W rozmowie telefonicznej prezydent USA Donald Trump i premier Izraela Benjamin Netanjahu omówili "krytyczne kwestie dwustronne i regionalne" - poinformował w środę wieczorem czasu lokalnego w komunikacie Biały Dom, nie podając jednak żadnych szczegółów.
Izraelski rząd zdecydowanie poparł zabicie w ubiegłym tygodniu przez siły USA irańskiego generała Kasema Sulejmaniego.
- Generał Sulejmani był odpowiedzialny za śmierć amerykańskich obywateli i innych niewinnych ludzi", a dodatkowo planował więcej ataków - powiedział w piątek szef izraelskiego rządu.
W środę Benjamin Netanjahu oświadczył, że prezydentowi USA Donaldowi Trumpowi należy pogratulować tego, jak zadziałał w sprawie generała Sulejmaniego. Premier Izraela ostrzegł też, że jego kraj odpowie na każdy atak.

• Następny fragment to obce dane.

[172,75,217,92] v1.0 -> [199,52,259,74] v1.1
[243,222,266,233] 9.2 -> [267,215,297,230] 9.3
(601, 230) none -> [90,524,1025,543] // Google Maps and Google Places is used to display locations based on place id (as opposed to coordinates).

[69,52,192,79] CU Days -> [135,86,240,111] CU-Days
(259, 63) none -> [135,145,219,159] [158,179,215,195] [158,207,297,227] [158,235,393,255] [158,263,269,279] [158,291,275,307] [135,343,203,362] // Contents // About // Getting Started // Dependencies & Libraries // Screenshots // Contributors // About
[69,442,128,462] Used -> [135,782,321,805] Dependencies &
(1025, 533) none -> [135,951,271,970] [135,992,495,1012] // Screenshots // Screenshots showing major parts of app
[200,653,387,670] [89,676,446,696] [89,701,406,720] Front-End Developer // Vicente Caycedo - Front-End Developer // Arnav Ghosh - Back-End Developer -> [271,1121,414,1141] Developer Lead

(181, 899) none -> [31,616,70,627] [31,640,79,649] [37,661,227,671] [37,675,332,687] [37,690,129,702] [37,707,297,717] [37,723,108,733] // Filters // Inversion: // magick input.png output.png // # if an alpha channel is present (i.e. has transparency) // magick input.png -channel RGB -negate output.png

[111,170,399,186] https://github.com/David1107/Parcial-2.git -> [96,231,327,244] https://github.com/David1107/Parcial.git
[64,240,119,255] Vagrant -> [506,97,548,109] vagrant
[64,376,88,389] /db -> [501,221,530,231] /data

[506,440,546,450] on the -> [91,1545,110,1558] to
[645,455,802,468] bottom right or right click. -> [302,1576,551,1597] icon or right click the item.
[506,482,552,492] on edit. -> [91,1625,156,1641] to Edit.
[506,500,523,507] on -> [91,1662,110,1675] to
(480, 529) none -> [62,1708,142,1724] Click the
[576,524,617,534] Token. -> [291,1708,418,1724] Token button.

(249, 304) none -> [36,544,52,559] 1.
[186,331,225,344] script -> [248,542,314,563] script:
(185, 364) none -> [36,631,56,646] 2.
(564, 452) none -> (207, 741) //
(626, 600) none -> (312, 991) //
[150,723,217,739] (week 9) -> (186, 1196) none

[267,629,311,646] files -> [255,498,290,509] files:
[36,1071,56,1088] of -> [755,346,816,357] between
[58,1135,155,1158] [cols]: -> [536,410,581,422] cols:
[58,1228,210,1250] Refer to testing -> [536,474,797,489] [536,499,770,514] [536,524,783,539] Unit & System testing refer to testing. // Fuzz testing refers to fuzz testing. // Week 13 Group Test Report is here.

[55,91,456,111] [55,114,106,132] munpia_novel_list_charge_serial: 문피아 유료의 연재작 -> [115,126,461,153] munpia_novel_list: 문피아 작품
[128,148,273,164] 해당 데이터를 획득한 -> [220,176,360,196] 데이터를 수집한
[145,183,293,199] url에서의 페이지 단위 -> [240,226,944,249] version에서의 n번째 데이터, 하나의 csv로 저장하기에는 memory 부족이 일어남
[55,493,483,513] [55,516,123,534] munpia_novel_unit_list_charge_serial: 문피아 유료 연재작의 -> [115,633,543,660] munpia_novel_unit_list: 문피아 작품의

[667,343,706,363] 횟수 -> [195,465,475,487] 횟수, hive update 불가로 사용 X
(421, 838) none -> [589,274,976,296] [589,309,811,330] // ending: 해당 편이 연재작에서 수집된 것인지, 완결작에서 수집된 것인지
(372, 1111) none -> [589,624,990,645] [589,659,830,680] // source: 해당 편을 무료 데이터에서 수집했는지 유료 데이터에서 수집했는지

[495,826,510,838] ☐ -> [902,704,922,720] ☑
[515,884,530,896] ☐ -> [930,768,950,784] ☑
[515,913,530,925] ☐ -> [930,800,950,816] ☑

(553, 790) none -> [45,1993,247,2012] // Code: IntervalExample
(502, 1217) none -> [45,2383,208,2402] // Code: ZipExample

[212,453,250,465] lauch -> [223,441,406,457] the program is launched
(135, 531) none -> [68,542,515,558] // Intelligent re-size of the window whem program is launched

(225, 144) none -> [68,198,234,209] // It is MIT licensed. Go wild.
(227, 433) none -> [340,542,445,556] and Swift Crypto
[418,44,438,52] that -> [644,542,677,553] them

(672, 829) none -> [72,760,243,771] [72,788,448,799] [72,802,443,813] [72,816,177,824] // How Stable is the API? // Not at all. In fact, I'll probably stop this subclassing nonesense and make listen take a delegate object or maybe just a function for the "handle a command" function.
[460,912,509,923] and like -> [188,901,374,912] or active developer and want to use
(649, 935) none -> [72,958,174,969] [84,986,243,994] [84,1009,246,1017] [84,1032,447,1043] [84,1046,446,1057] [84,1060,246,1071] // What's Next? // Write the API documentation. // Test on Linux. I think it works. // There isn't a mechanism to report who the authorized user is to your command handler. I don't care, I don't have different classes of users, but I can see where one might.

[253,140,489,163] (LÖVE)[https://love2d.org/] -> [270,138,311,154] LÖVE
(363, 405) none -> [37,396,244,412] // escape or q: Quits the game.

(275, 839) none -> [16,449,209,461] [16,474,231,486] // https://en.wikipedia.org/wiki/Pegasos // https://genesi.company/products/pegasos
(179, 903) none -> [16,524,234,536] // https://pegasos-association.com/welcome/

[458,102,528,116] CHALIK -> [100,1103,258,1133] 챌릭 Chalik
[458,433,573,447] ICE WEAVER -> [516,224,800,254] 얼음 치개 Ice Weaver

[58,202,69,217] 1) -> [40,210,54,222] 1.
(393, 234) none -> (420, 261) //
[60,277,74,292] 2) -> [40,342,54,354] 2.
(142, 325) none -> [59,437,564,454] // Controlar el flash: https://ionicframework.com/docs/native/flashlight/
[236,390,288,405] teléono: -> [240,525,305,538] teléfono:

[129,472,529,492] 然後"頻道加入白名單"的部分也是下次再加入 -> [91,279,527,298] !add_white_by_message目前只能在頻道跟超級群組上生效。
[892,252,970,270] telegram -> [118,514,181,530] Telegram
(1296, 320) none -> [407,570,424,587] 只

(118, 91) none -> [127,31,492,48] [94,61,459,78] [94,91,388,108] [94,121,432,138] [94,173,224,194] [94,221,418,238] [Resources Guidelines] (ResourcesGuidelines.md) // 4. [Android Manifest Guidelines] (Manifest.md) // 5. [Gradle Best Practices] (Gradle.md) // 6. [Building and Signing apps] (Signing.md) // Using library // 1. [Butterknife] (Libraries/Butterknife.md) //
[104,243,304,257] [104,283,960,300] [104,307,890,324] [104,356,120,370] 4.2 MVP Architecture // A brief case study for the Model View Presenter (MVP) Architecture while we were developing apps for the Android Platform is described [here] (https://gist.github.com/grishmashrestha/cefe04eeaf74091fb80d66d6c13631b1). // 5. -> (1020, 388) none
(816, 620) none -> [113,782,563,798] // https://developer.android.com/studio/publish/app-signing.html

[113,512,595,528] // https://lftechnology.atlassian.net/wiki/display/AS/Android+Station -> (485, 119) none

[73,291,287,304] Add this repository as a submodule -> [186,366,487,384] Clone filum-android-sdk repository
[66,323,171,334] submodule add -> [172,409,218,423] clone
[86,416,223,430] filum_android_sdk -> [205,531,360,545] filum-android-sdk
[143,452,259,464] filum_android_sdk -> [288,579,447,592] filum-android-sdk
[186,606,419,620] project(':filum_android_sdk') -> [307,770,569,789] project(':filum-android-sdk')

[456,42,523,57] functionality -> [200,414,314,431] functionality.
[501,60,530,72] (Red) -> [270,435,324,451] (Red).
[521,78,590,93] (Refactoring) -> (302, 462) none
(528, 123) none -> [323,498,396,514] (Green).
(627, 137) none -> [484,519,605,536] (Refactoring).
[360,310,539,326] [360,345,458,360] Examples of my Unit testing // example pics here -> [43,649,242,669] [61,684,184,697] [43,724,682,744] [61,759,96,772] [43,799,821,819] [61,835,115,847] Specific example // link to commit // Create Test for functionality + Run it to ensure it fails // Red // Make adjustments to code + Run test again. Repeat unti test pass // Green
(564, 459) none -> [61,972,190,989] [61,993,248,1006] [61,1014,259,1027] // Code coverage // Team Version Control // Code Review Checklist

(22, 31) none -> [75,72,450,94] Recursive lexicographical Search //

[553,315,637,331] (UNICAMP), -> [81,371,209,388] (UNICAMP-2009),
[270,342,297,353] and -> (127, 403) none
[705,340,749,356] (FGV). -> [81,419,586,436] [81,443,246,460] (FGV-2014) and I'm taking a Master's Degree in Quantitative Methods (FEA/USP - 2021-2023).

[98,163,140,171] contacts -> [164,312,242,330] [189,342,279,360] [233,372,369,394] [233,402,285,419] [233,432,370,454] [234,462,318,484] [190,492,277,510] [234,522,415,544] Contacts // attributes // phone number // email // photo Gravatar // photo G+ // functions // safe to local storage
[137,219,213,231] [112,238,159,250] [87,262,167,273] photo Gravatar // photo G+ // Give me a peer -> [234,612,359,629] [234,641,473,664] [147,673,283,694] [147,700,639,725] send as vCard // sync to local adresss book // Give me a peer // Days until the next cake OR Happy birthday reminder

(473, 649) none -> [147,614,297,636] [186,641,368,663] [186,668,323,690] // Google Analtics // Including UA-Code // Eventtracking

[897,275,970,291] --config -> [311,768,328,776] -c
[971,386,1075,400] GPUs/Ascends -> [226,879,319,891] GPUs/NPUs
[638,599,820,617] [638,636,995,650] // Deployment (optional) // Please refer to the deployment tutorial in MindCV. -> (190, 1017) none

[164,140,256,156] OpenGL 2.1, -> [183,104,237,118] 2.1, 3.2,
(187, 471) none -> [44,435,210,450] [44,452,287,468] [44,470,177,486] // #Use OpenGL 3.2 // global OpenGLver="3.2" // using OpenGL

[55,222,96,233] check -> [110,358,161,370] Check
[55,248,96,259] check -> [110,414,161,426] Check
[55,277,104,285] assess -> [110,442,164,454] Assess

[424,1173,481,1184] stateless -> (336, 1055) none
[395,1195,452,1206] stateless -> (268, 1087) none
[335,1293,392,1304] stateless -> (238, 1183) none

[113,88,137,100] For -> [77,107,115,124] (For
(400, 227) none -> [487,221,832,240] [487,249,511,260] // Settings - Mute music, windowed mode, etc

- Ktokolwiek spróbuje nas zaatakować, otrzyma silny cios
- powiedział Netanjahu w Jerozolimie.
Generał Sulejmani, który był uważany za drugą najważniejszą osobę w Iranie po duchowo-politycznym przywódcy kraju ajatollahu Alim Chameneim, zginął w nocy z 2 na 3 stycznia w Bagdadzie w ataku rakietowym sił USA.